On Thursday, the chipmaker announced that it would start selling an antenna that tethers cars wirelessly to things like traffic lights and other vehicles, recycling technology it first created for threading wireless signals inside and out of smartphones.
The San Diego-based company says it has shipped around 1.4 billion antennas for linking smartphones and myriad other devices to cellular networks. But yesterday’s announcement pushes it deeper into the hot market for automotive chips. New systems are being developed to upload driving data to the cloud and send automatic software updates to cars.
Over the last few years, wireless companies like Ethertronics have enshrined automotive electronics as the next big thing. Qualcomm and Skyworks Solutions, who blossomed making the intestines of smartphones, have also repurposed their wireless chips for cars.
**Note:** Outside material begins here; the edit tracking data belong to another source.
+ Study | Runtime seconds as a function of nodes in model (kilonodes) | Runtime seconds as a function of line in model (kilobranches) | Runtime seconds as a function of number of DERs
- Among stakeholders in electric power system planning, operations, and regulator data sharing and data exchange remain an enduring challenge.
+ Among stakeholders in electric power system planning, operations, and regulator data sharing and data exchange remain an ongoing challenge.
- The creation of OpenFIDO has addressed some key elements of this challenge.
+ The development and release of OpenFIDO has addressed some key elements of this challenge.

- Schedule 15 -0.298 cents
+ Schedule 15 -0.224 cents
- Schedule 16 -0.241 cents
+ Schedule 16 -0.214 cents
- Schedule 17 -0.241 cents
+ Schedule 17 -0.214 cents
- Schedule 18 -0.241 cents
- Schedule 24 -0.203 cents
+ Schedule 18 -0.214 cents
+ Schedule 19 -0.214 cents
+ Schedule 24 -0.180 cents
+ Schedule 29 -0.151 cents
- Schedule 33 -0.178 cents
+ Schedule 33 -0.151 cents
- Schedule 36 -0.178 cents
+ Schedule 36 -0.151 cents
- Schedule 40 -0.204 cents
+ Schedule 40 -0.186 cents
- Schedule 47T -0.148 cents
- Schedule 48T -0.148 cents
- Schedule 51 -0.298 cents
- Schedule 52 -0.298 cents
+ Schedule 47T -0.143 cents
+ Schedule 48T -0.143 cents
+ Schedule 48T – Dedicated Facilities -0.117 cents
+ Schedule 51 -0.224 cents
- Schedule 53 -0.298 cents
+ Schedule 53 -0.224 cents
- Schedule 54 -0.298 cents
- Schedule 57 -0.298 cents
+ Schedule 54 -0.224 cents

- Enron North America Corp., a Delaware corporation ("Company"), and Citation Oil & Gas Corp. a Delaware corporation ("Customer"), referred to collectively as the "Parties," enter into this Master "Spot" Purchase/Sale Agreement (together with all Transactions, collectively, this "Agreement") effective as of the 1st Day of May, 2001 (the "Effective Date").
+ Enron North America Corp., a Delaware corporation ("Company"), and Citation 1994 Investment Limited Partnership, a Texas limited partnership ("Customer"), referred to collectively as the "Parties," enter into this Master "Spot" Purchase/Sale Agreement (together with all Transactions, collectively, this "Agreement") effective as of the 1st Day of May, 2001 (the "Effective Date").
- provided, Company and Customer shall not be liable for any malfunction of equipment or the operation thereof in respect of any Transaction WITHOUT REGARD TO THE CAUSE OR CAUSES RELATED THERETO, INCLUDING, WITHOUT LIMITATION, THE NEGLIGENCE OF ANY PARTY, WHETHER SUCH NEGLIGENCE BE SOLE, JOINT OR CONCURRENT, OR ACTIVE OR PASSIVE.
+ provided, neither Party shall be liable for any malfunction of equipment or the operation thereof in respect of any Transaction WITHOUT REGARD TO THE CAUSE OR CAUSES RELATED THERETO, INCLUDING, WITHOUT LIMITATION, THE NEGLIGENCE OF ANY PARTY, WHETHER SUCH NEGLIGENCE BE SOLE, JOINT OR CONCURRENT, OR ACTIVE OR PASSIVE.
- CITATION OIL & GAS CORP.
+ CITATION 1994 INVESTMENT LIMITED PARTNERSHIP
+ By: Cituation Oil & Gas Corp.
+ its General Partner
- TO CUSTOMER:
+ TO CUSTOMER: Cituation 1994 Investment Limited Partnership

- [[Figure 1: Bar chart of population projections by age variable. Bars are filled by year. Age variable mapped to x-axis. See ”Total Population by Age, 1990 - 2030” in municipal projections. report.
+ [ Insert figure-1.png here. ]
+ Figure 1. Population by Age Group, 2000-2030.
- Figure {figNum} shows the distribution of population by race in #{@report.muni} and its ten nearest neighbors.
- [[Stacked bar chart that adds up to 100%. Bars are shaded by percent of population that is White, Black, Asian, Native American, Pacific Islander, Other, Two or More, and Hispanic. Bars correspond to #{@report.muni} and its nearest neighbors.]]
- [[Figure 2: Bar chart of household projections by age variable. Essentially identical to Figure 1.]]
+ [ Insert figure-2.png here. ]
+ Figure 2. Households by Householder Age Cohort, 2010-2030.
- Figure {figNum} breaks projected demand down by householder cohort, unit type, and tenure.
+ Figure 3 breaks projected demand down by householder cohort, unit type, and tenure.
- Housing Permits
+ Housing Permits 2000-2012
The new antenna, which debuted at the Electronica trade show in Munich, Germany, is capable of what is called active steering. It plots out multiple paths over which information can travel. An algorithm samples and switches between them, picking the fastest and most reliable one out of the bunch.
It is designed for vehicle-to-everything – also known as V2X – communication devices that give cars a more detailed and instantaneous view of their surroundings. The hardware allows cars to broadcast their position and speed to almost everything, like construction equipment and smartphones in pockets of people walking on the sidewalk, and vice-versa.
That includes connecting cars with other vehicles on the road. Such systems could allow vehicles to detect cars around corners or hidden in a snowstorm that a human driver would not see. V2X is considered a vital part of autonomous cars, which depends on a combination of cameras, lasers, and radar sensors to drive without human intervention.
Ethertronics said that its antennas can cycle between wireless signals every few milliseconds, eliminating blind spots in coverage and better navigating crowded networks. The technology also helps the antenna hit devices on the fringes of a network or hidden behind walls.
The company has embedded the same technology inside antennas for smartphones, home routers, and sensors. Founded in 2000, the company has signed deals with manufacturers as large as Samsung and as small as Switzerland’s Sirin Labs, the maker of the $17,000 smartphone.
The new antenna is designed to be mounted on the exterior of the vehicle. The EtherDSRC – which nods at the dedicated short range communications being tested for connected cars – exhibits 5dB peak gain and is controlled digitally from a single radio cable.
It is capable of transmitting data over the spectrum that the United States and Europe reserved for V2X devices. The company has also developed an embedded version of the chip, which operates over the same frequency bands and features a 4dB maximum gain.